# Parallel Merge Sort

# Parallel Merge Sort

Parallel merge sort extends merge sort by executing recursive subproblems concurrently. The structure remains divide and conquer, but the recursion tree becomes a parallel computation graph.

You split the array into halves, sort each half in parallel, then merge the results. The merge step can also be parallelized using partitioning techniques.

## Problem

Given an array $A$ of size $n$, produce a sorted array in nondecreasing order using parallel computation.

## Algorithm

The recursion forks at each level. Each subproblem runs independently.

```text
parallel_merge_sort(A):
    if length(A) <= 1:
        return A

    split A into L and R

    spawn task:
        parallel_merge_sort(L)

    spawn task:
        parallel_merge_sort(R)

    wait for both tasks to finish

    return parallel_merge(L, R)
```

The key difference from sequential merge sort is the use of parallel tasks instead of sequential recursive calls.

## Parallel Merge

A naive merge remains sequential and becomes the bottleneck. A parallel merge divides work by partitioning one array and locating corresponding positions in the other.

```text
parallel_merge(A, B):
    if small:
        return sequential_merge(A, B)

    pick median of A
    find position in B using binary search

    split into two independent merges:
        left: A_left + B_left
        right: A_right + B_right

    execute both merges in parallel
```

## Complexity

Let $T_1(n)$ be total work and $T_\infty(n)$ be span.
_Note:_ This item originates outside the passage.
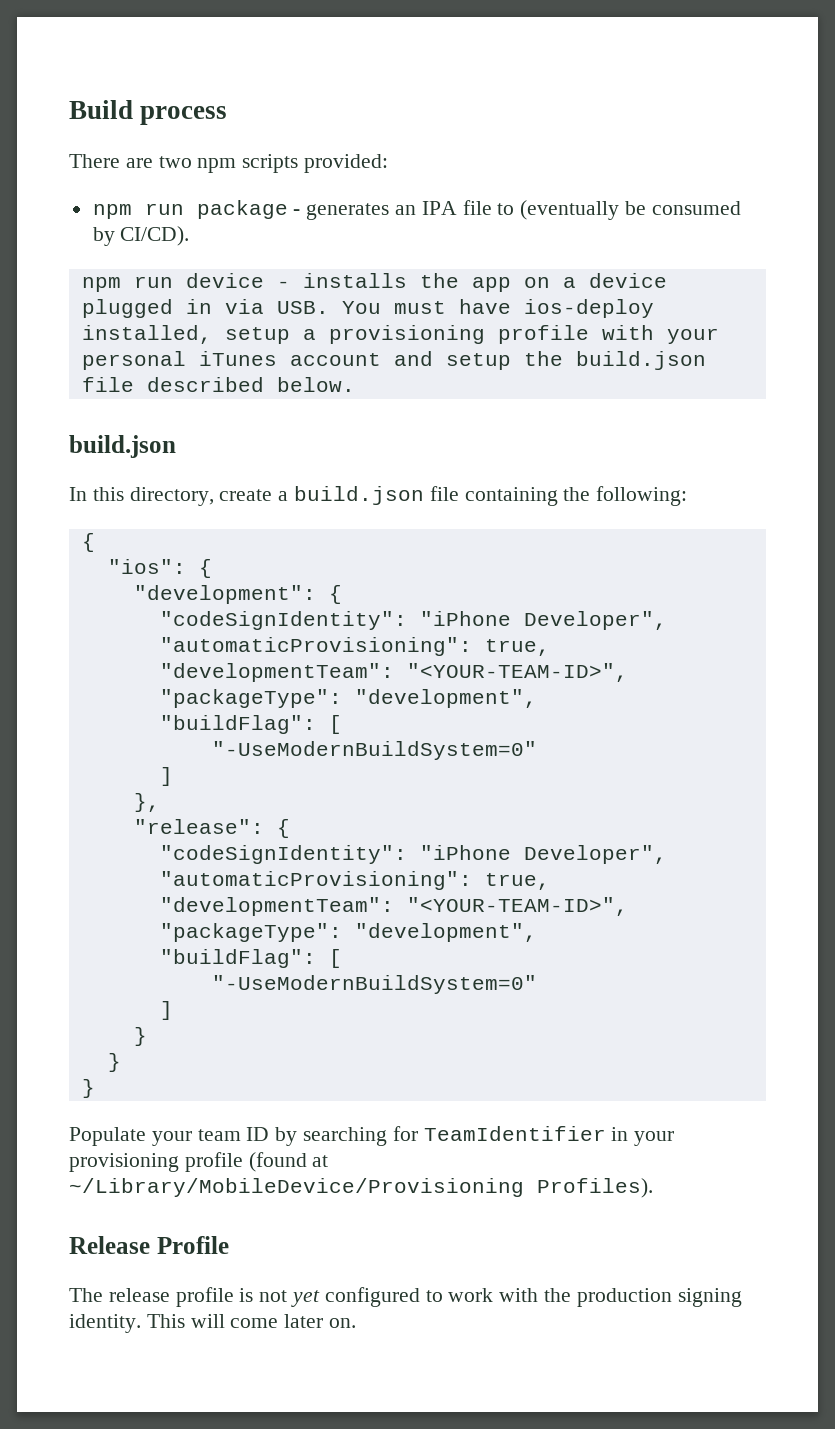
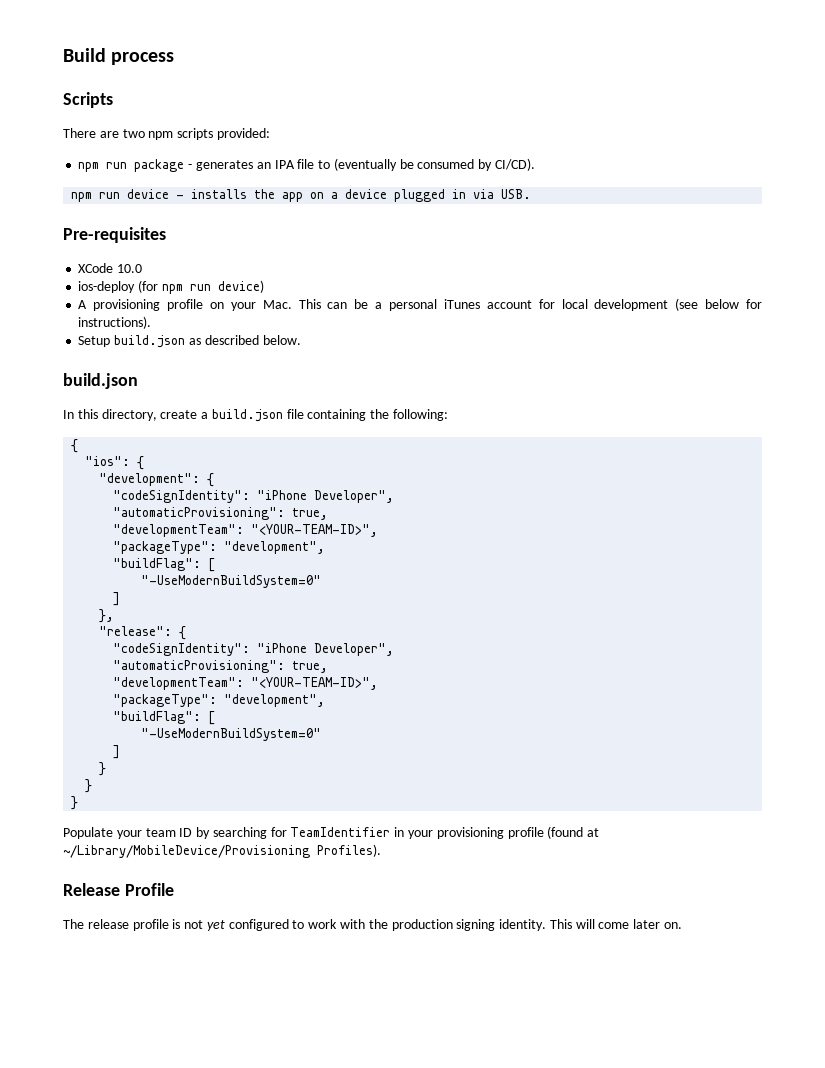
(228, 115) none -> [63,92,113,108] // Scripts
[341,299,654,318] [81,325,719,344] [81,351,706,370] [81,377,134,392] You must have ios-deploy installed, setup a provisioning profile with your personal iTunes account and setup the build.json file -> [63,227,166,243] [78,263,143,273] [78,280,264,294] [78,298,763,311] [78,316,152,329] [78,335,201,348] // Pre-requisites // XCode 10.0 // ios-deploy (for npm run device) // A provisioning profile on your Mac. This can be a personal iTunes account for local development (see below for instructions). // Setup build.json as

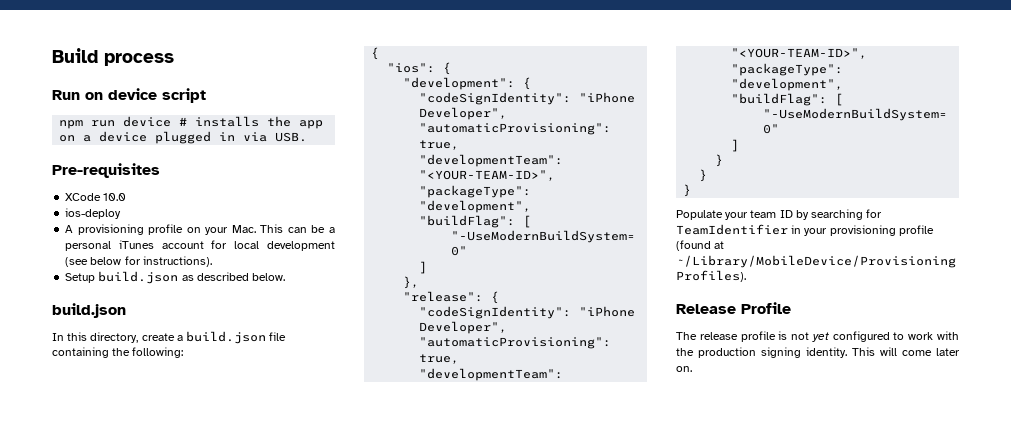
[63,92,113,108] [63,128,270,140] [78,158,535,172] Scripts // There are two npm scripts provided: // npm run package - generates an IPA file to (eventually be consumed by CI/CD). -> [52,88,206,103] Run on device script
[176,195,185,199] - -> [179,117,188,126] #
[138,280,264,294] (for npm run device) -> (122, 213) none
| measure                      | value           |
| ---------------------------- | --------------- |
| work $T_1(n)$                | $O(n \log n)$   |
| span $T_\infty(n)$           | $O(\log^2 n)$   |
| parallelism $T_1 / T_\infty$ | $O(n / \log n)$ |

With optimized parallel merge, span can be reduced closer to:

$$
O(\log n)
$$

## Cost Model

Assume $p$ processors.

| processors         | time                |
| ------------------ | ------------------- |
| $p = 1$            | $O(n \log n)$       |
| $p \le n / \log n$ | near linear speedup |
| large $p$          | limited by span     |

Speedup depends on merge efficiency and scheduling overhead.

## Correctness

Each recursive call sorts its subarray correctly. The merge step combines two sorted arrays into a sorted result. Parallel execution does not change data dependencies, so correctness follows from the sequential version.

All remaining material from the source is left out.